We then moved to the magnificent Steve Bantu Biko Centre for an AZAPO rally at which four other political parties, trade unions and civil society organizations were invited. It was a spirited and emotional affair.
The symbolism of all those organizations meeting at the Bantu Biko Centre to remember him could not escape some of us. It would be remembered that he was arrested in Makhanda on his way from Cape Town on a mission to unite liberation movements for the purposes of ridding our country of oppression. To behold such a coming together of various political and non-governmental organization seemed to affirm his unifying spirit in both life and death.
More tellingly, all in that rally were in one voice in decrying the perilous state of our republic. They observed with horror the degeneration of the condition of the vast majority of our people in almost all spheres of our lives: public education, health, roads, refuse removal, crime, poverty, joblessness, landlessness, immigration management, and etcetera. The political consciousness and solidarity that defined Biko’s life and work are replaced by crass materialism and conspicuous consumption of the vilest variety.
More uplifting was the expressed notion by many speakers that South Africa does not belong to a political party, leader or section of the population, but to us, the citizens; that it is duty of all patriots to bend together and prevent our country from falling down the cliff and plunging us into a state of pain, despair and hopelessness.
At the end of the rally, a lot of people were journeying to Cqeberha in preparation for the visit to the cell in which he was detained and tortured at Walmer Police Station, the following morning of the 12th September, the day of his death. In the evening they would be joined by others to listen to a Steve Biko Memorial Lecture by Prof. Jeanine Ntihirageza at the Nelson Mandela University.

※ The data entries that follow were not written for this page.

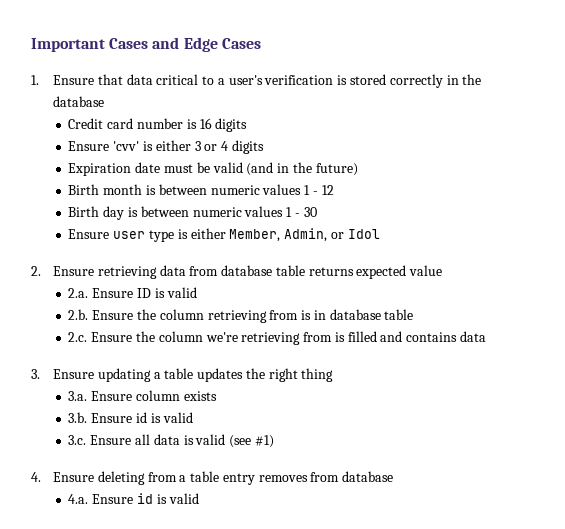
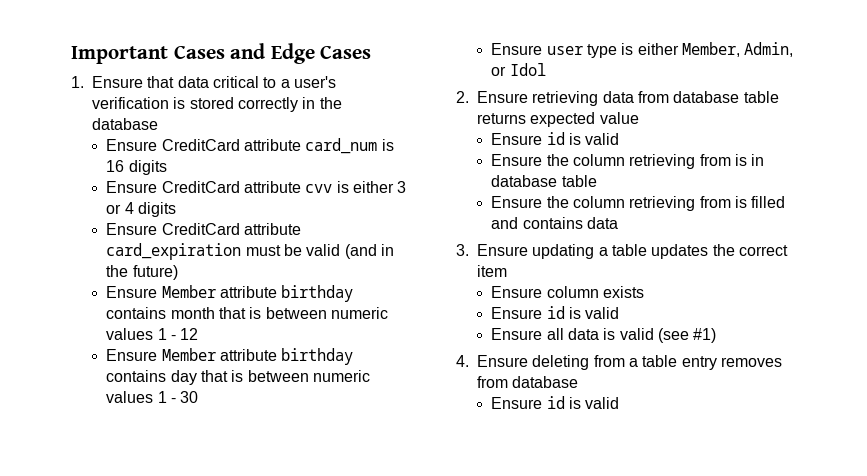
[68,118,183,129] Credit card number -> [106,138,378,154] Ensure CreditCard attribute card_num
[113,141,140,151] 'cvv' -> [161,181,333,193] CreditCard attribute cvv
[68,162,161,176] Expiration date -> [106,223,302,235] [106,243,242,260] Ensure CreditCard attribute card_expiration
[68,184,143,195] Birth month -> [106,285,354,302] [106,307,247,319] Ensure Member attribute birthday contains month that
[68,206,125,220] Birth day -> [106,348,354,365] [106,370,229,385] Ensure Member attribute birthday contains day that
[68,287,197,298] [68,309,89,320] 2.a. Ensure ID is valid // 2.b. -> [491,132,620,145] Ensure id is valid //
[68,331,238,342] 2.c. Ensure the column we're -> [491,196,626,208] Ensure the column
[268,368,334,382] [68,391,88,401] right thing // 3.a. -> [738,245,788,256] [477,265,507,277] correct item //
[68,412,193,423] [68,435,87,445] 3.b. Ensure id is valid // 3.c. -> [491,306,620,319] Ensure id is valid //
[68,494,89,504] 4.a. -> (579, 382) none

Jeanine, although based in the United States, is Burundian by birth, having fled her country due to the Tutsi vs Huti conflict that saw her father being murdered. So, she deeply understands the pain of oppression and the inhumanity of human beings against others.
I returned back home encouraged by the attitude of the citizens of South Africa to stand up for their country. I have seen the same determination when I attended meetings and the conference of the Defend Our Democracy on the 1st and 2nd July this year.
I can only say: Let’s push on.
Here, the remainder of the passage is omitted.